Le Venezuela est disposé à fournir du pétrole et du gaz à l’Espagne et au reste de l’Europe, mais moyennant un paiement anticipé et par le biais d’un mécanisme permettant au gouvernement, soumis à des sanctions internationales, d’utiliser ces ressources.

L’annonce a été faite par le vice-président du Parti socialiste uni du Venezuela (PSUV, le parti au pouvoir), Diosdado Cabello, le deuxième homme le plus fort du chavisme, après le président Nicolás Maduro.

« Le Venezuela a du pétrole, non seulement pour l’Espagne, mais aussi pour l’Europe (…) mais ils doivent le payer. Et ils devront payer le prix qu’il est, et compte tenu des circonstances, ils devront payer à l’avance (…) et dans un mécanisme qui permet au Venezuela d’utiliser les ressources qu’ils paieront pour ce pétrole », a-t-il déclaré, lors d’un conférence de presse à Caracas.

Diosdado Cabello a souligné que le Venezuela « est bloqué » par des sanctions internationales et a demandé « comment vont-ils payer avec des comptes bancaires au Portugal, s’ils nous ont pris l’argent de PDVSA » [empresa estatal Petróleos da Venezuela SA] au Portugal », dans une allusion aux fonds qui, selon le gouvernement vénézuélien, sont détenus à Novo Banco.

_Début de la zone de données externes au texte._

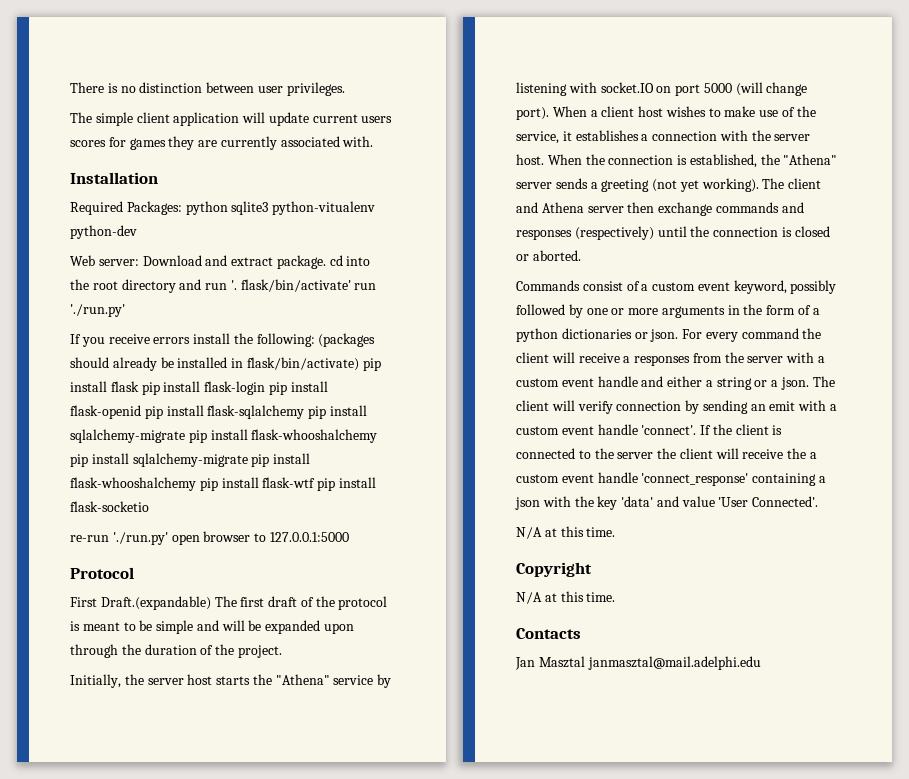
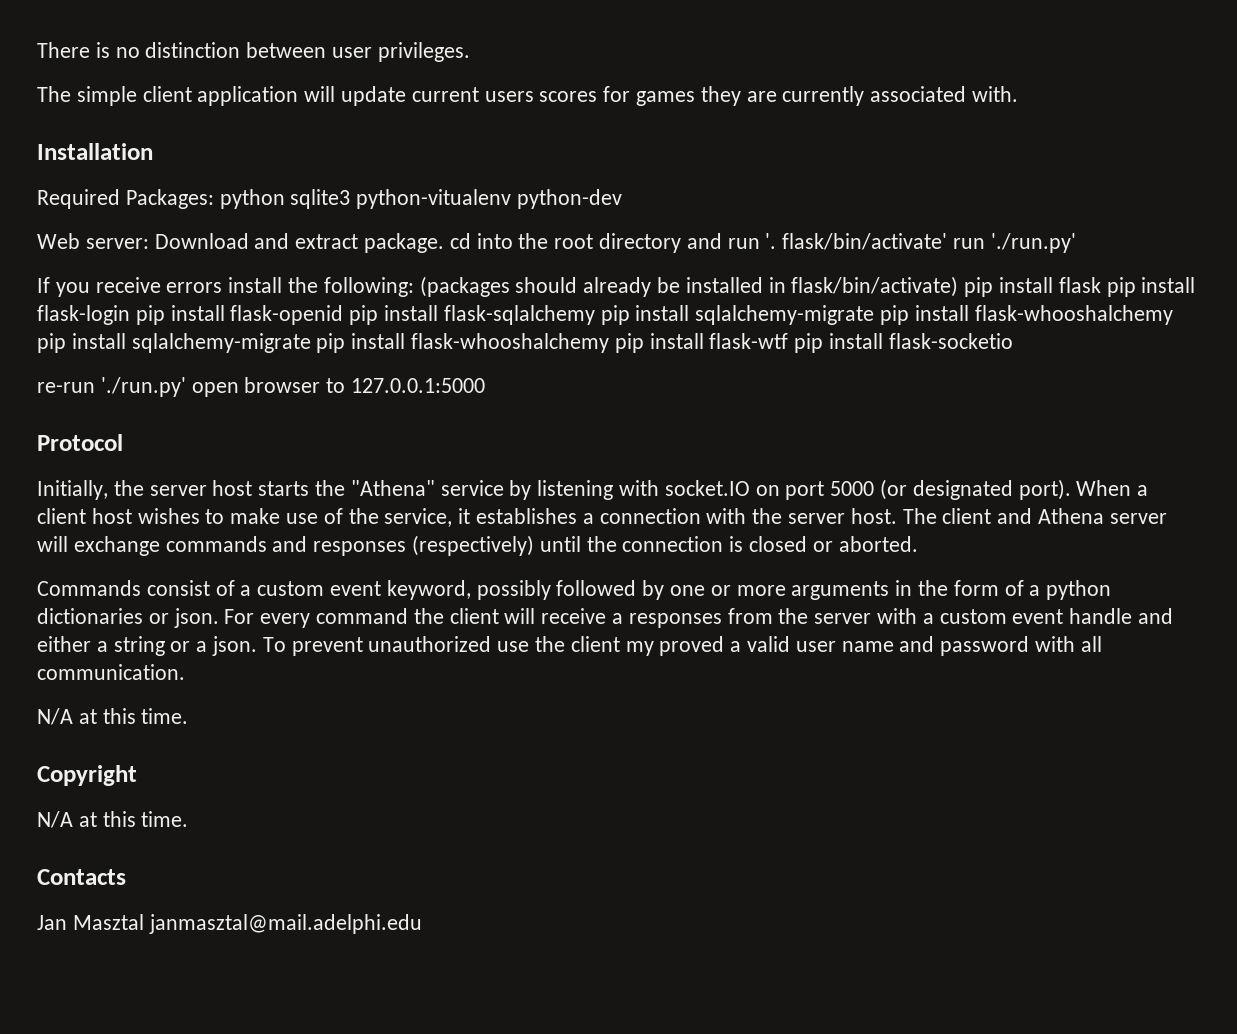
- First Draft.(expandable) The first draft of the protocol is meant to be simple and will be expanded upon through the duration of the project.
- Initially, the server host starts the "Athena" service by listening with socket.IO on port 5000 (will change port).
+ Initially, the server host starts the "Athena" service by listening with socket.IO on port 5000 (or designated port).
- When the connection is established, the "Athena" server sends a greeting (not yet working).
- The client and Athena server then exchange commands and responses (respectively) until the connection is closed or aborted.
+ The client and Athena server will exchange commands and responses (respectively) until the connection is closed or aborted.
- The client will verify connection by sending an emit with a custom event handle 'connect'. If the client is connected to the server the client will receive the a custom event handle 'connect_response' containing a json with the key 'data' and value 'User Connected'.
+ To prevent unauthorized use the client my proved a valid user name and password with all communication.

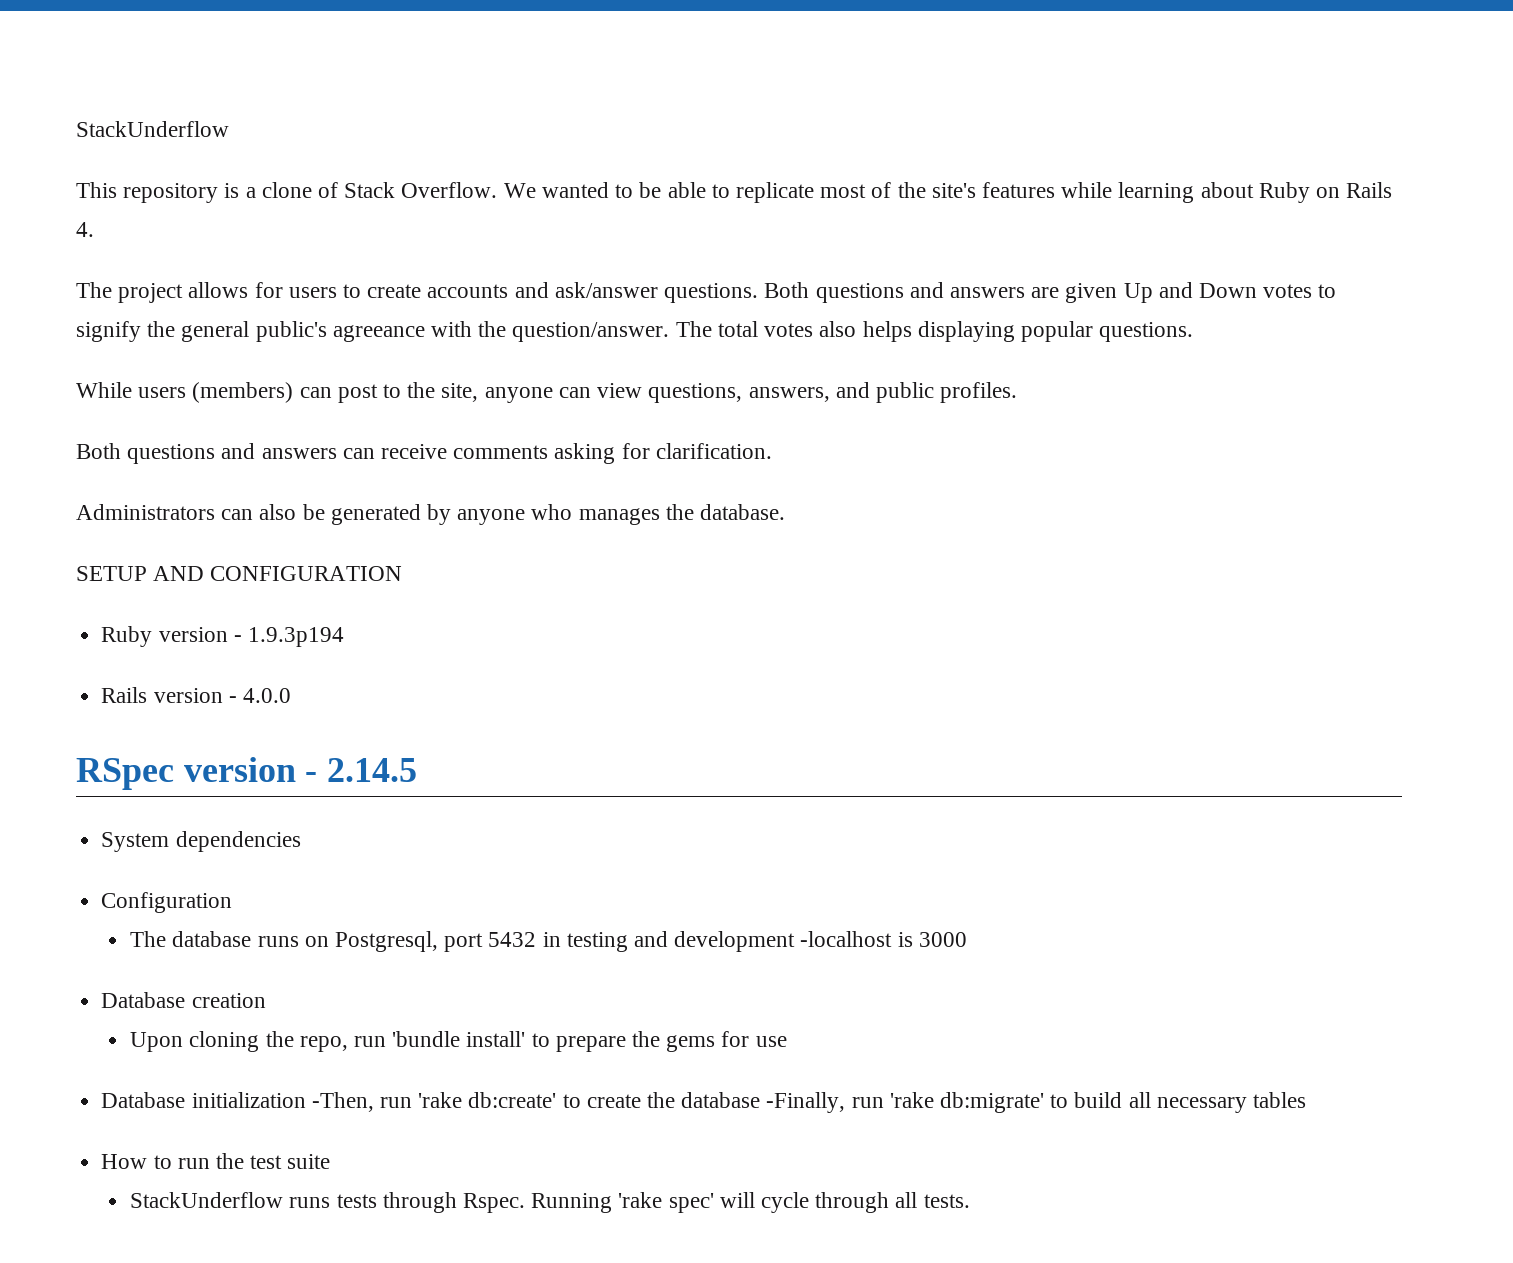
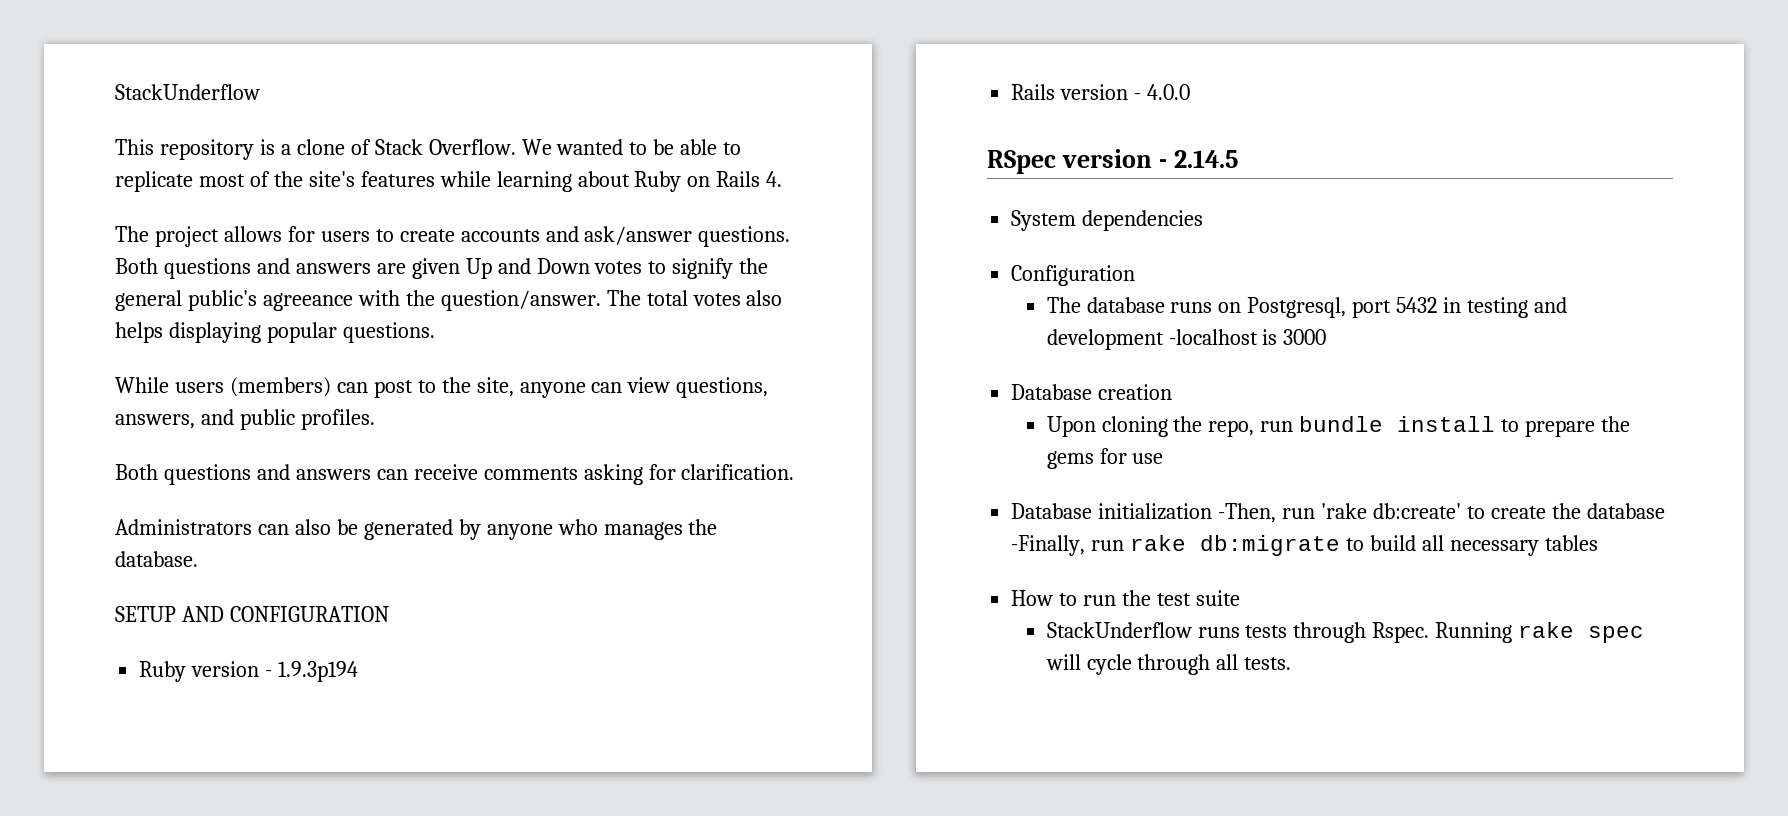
- Upon cloning the repo, run 'bundle install' to prepare the gems for use
+ Upon cloning the repo, run bundle install to prepare the gems for use
- Database initialization -Then, run 'rake db:create' to create the database -Finally, run 'rake db:migrate' to build all necessary tables
+ Database initialization -Then, run 'rake db:create' to create the database -Finally, run rake db:migrate to build all necessary tables
- Running 'rake spec' will cycle through all tests.
+ Running rake spec will cycle through all tests.

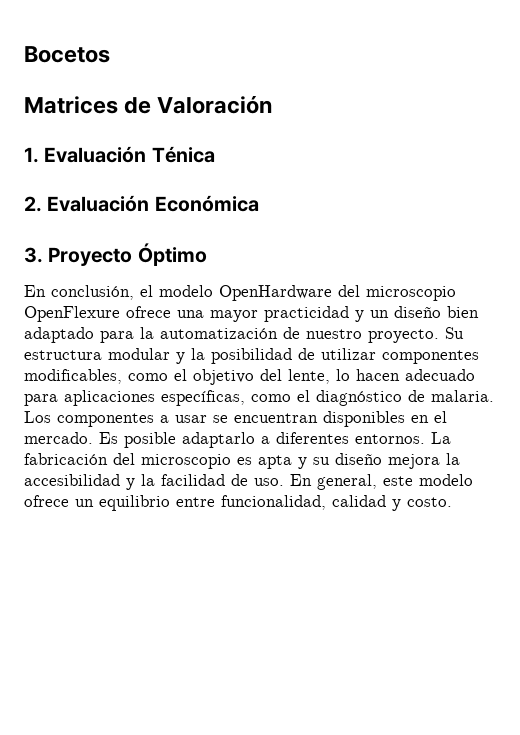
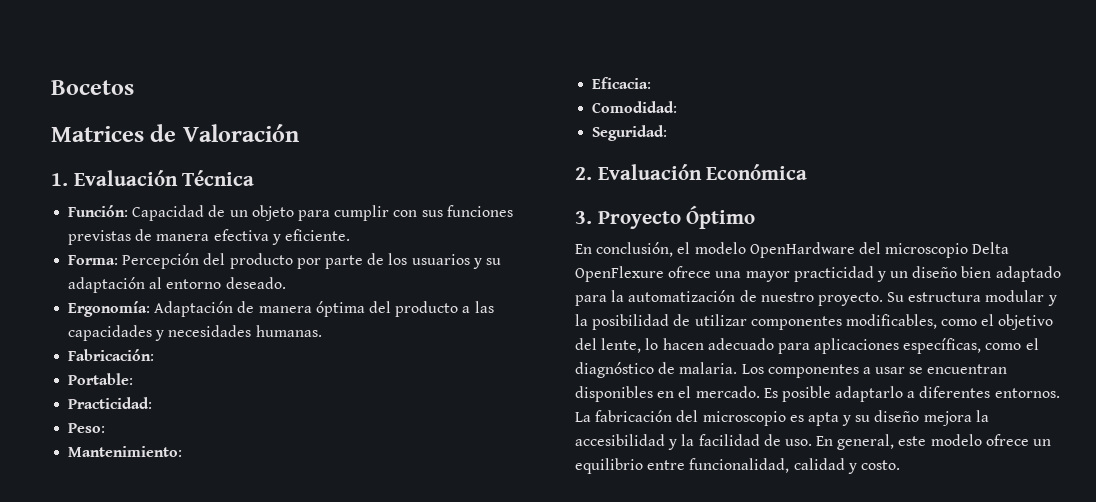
- 1. Evaluación Ténica
+ 1. Evaluación Técnica
+ Función: Capacidad de un objeto para cumplir con sus funciones previstas de manera efectiva y eficiente.
+ Forma: Percepción del producto por parte de los usuarios y su adaptación al entorno deseado.
+ Ergonomía: Adaptación de manera óptima del producto a las capacidades y necesidades humanas.
+ Fabricación:
+ Portable:
+ Practicidad:
+ Peso:
+ Mantenimiento:
+ Eficacia:
+ Comodidad:
+ Seguridad:
- En conclusión, el modelo OpenHardware del microscopio OpenFlexure ofrece una mayor practicidad y un diseño bien adaptado para la automatización de nuestro proyecto.
+ En conclusión, el modelo OpenHardware del microscopio Delta OpenFlexure ofrece una mayor practicidad y un diseño bien adaptado para la automatización de nuestro proyecto.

Le politicien s’est également demandé comment le paiement pouvait être effectué dans une banque d’Angleterre, « s’ils volaient notre or? » et a recommandé que « lorsqu’ils décident de venir au Venezuela, ils doivent tenir compte des dommages qu’ils ont causés au peuple de notre pays ».

Cabello a accusé la compagnie pétrolière espagnole Repsol d’avoir abandonné tous ses investissements au Venezuela, causant de grands dommages au pays.

« Nous ne leur devons rien. Ils nous sont redevables. Et c’est là qu’il faut commencer à faire le calcul, s’ils veulent nos services », a-t-il souligné.

Cabello a ajouté qu’il s’agit « d’une situation géopolitique qui a à voir avec un réel besoin de ces pays européens ».

« Ils sont très proches de la Russie, mais ils se sont attaqués à l’impérialisme américain, leur patron. C’est pourquoi je vous dis que celui qui gouverne l’Espagne et l’Europe est à la Maison Blanche », a-t-il déclaré.

Selon Cabello, les pays européens ont maintenant des problèmes « avec le gaz, l’essence, le carburant, les engrais, et les États-Unis ne pourront pas les aider (…) Nous sommes maintenant en été, mais l’hiver est inévitable et il est très rigoureux ».

« Imaginez comment le coût des services énergétiques va augmenter à travers l’Europe (…) Ils cherchent un moyen de résoudre les problèmes qu’ils ont eux-mêmes créés en suivant les États-Unis, toutes les politiques américaines. Nous répétons ce que nous disons toujours. Ici, il y a du pétrole, tout ce dont ils ont besoin depuis plus de 100 ans, mais ils doivent le payer, ils ne le prendront pas, ils ne le voleront pas », a-t-il dit.

Le politicien vénézuélien a également souligné que, s’ils veulent parler de l’approvisionnement en pétrole et en gaz, les gouvernements européens doivent parler au président du Venezuela.

« Avec Nicolás Maduro Moros, le gouvernement bolivarien, révolutionnaire et chaviste du Venezuela », a-t-il souligné.